Wilma's core, the eyewall whirling about its center, hit the cruise-ship magnet of Cozumel island with sustained winds of 140 mph. The wind bent palm trees and the surf washed away tiki huts on hotel beaches. Power was cut early Friday to most parts of Cancun - a standard safety precaution.

Shop windows were shattered, cars were crushed under fallen trees and pay phones jutted from waist-deep floodwaters in the famed hotel zone. At the same time, its outer bands pounded western Cuba, where the government evacuated nearly 370,000 people. Forecasters said Wilma could bring more than 3 feet of rain to parts of Cuba.

About 7,000 residents were evacuated from the coastal fishing village of La Coloma in Cuba's southern Pinar del Rio province. Civil defense official Adolfo Nilo Moreno said the 725 evacuees at the school were likely to remain in place until Tuesday or Wednesday. ``Luckily, we have enough food for four months,'' primarily rice, chicken, bread and milk, he said.

In Florida, emergency officials on Friday issued evacuation orders for the west coast town of Naples and a nearby island, which the storm was expected to reach Monday. Florida Keys residents also were asked to start leaving.

At 2 p.m. EDT, the center of Wilma's eye was about 15 miles east-southeast of Cozumel, Mexico, or about 435 miles southwest of Key West, Fla., according to the National Hurricane Center in Miami. It was heading northwest at about 5 mph. The hurricane's eye stretched for about 35 miles - nearly the distance from Cozumel to Cancun.

No injuries were reported as the hurricane moved in. Cancun Red Cross director Ricardo Portugal said the biggest problem so far had been ``nervous crises,'' and 11 pregnant women were ferried to hospitals because of worries the storm had induced labor.

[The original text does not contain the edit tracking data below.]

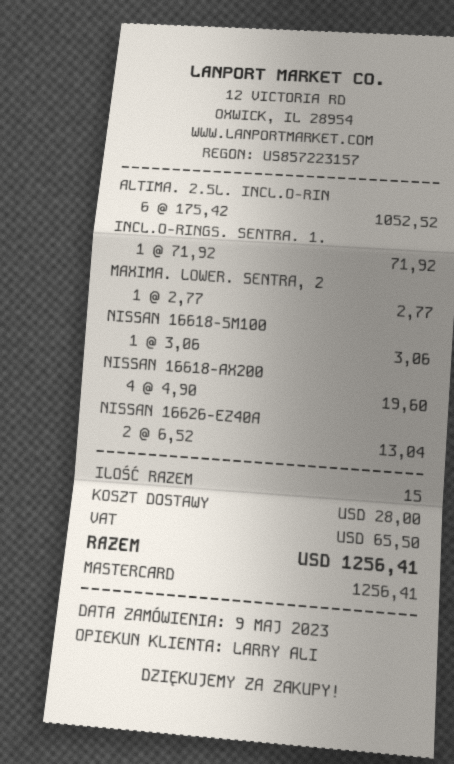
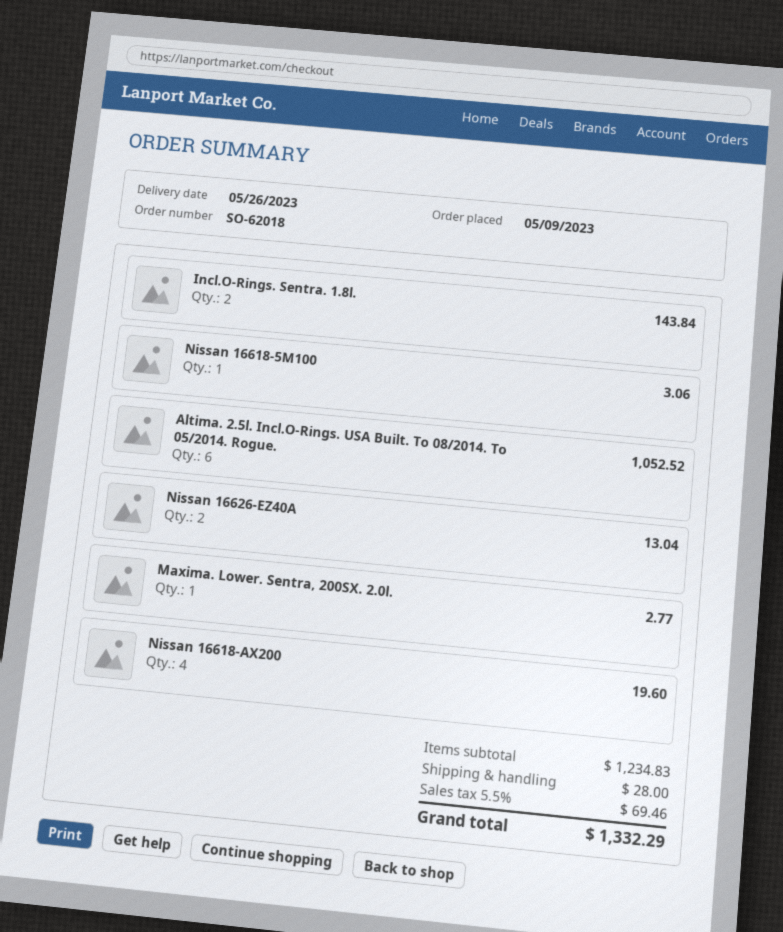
INCL.O-RINGS. SENTRA. 1.: 1 for 71.92 -> 2 for 143.84
tax: 65.50 -> 69.46
total: 1256.41 -> 1332.29

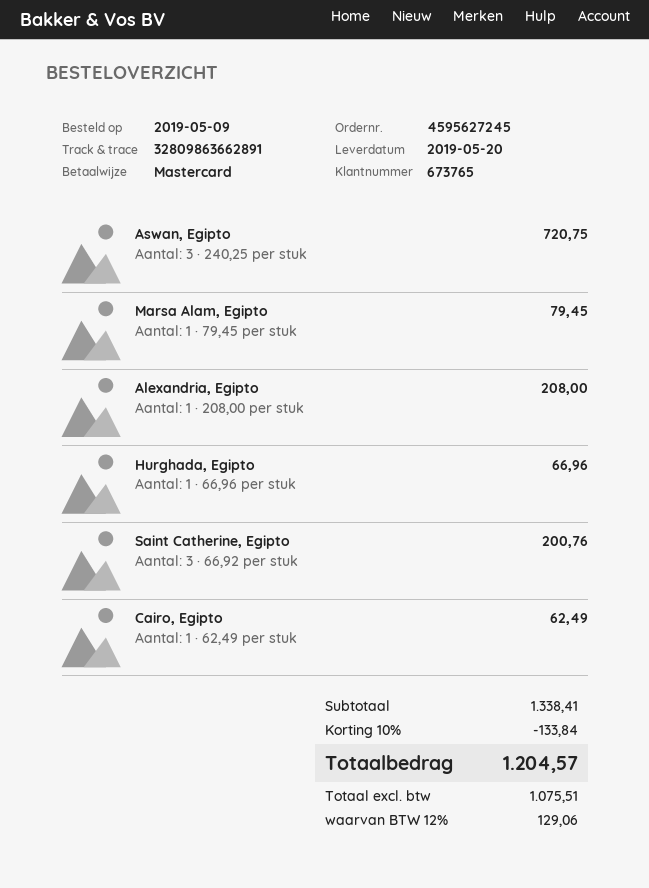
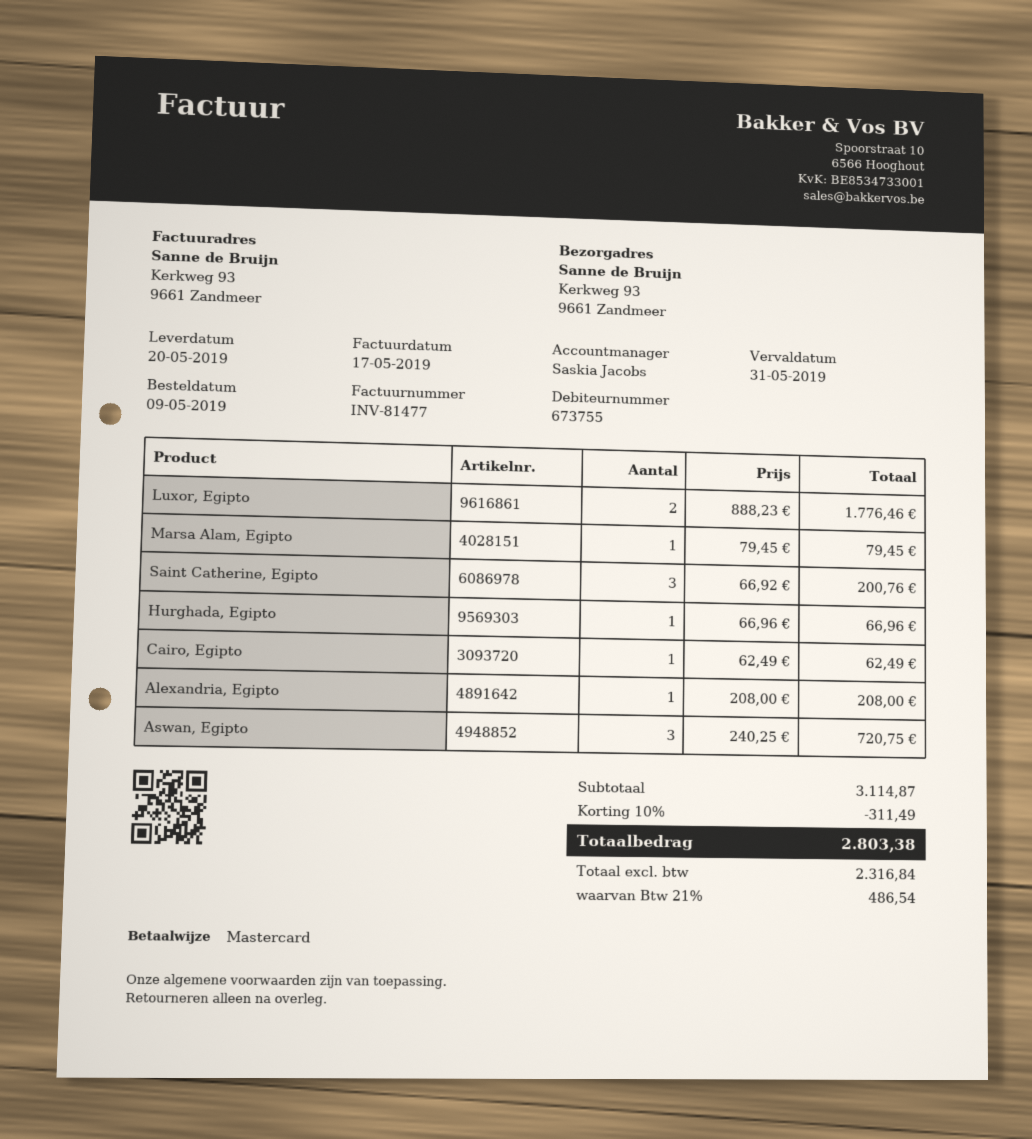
customer number: 673765 -> 673755
Luxor, Egipto: none -> 2 x 888.23 = 1776.46
subtotal: 1338.41 -> 3114.87
discount: 10% = 133.84 -> 10% = 311.49
net: 1075.51 -> 2316.84
tax: 12% = 129.06 -> 21% = 486.54
total: 1204.57 -> 2803.38

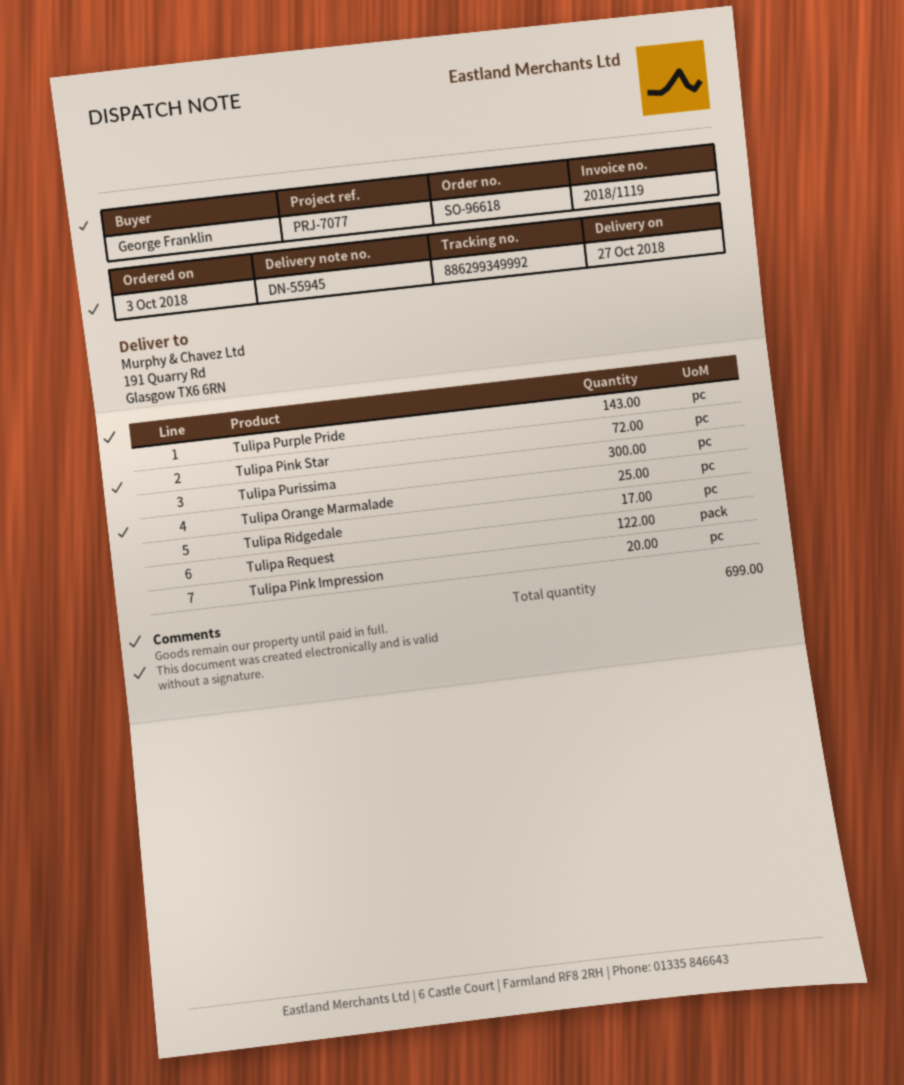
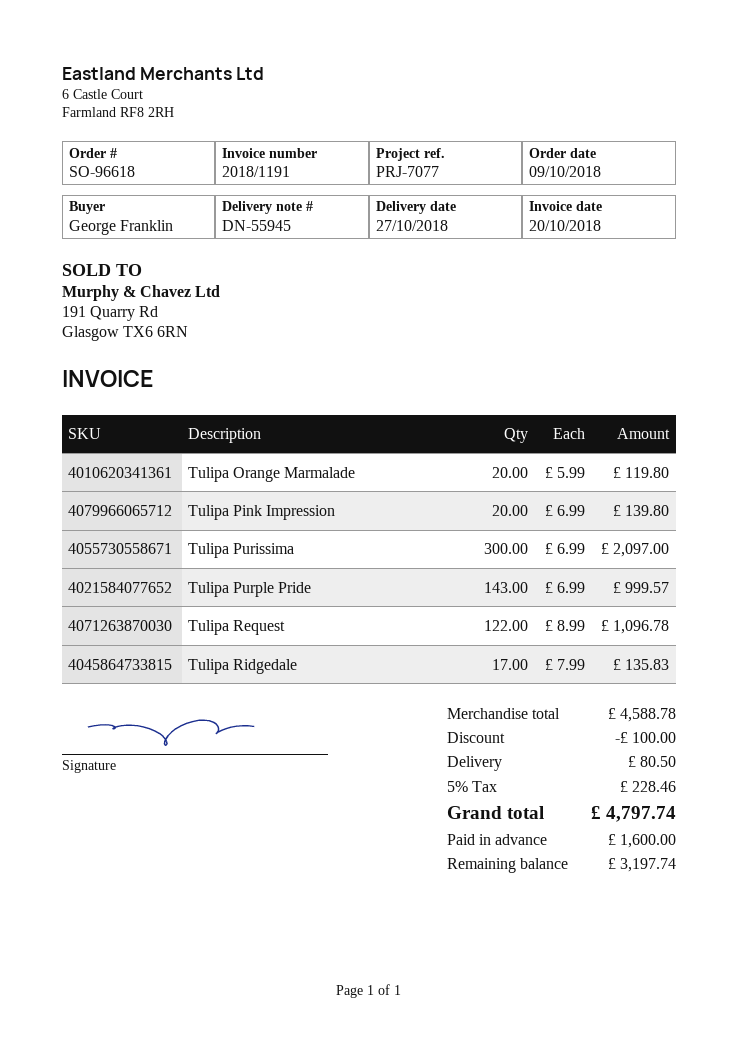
order date: 2018-10-03 -> 2018-10-09
invoice number: 2018/1119 -> 2018/1191
Tulipa Pink Star: 72 -> none
Tulipa Orange Marmalade: 25 -> 20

Mexican officials said about 20,000 tourists were at shelters and hotels on the mainland south of Cancun, and an estimated 10,000-12,000 were in Cancun itself.

Juan Luis Flores, an emergency services official in Quintana Roo state, said about 65,000 people were evacuated. Mexico's civil defense chief, Carmen Segura, assured people ``their families are protected as they should be.''

But instead of luxury hotel suites over a turquoise sea, many tourists found themselves sleeping on the floors of hotel ballrooms, schools and gymnasiums reeking of sweat because there was no power or air conditioning. Scott and Jamie Stout of Willisville, Ill., were spending their honeymoon on a Cancun basketball court with a leaky roof.

The Stouts, at least, had food and coffee. Devon Anderson, 21, of Sacramento, Calif., was sharing 10 rooms at a rundown Cozumel school with 200 other Americans. At the Xbalamque Hotel, a downtown Cancun shelter for evacuees from beachfront resorts, American tourist Becky Hora, 37, watched floodwaters rise up the steps toward the lobby as winds howled and trees thudded to the ground.

Ronnie Croley, 46, said he lost power at his Madison, Miss., home for four days after Hurricane Katrina struck, then he helped his company clean up a factory damaged by Hurricane Rita. Wilma briefly strengthened to Category 5 and became the most intense hurricane recorded in the Atlantic Ocean with 882 millibars of pressure, breaking the record low of 888 set by Hurricane Gilbert in 1988. Lower pressure brings faster winds, the Guardian Unlimited reports.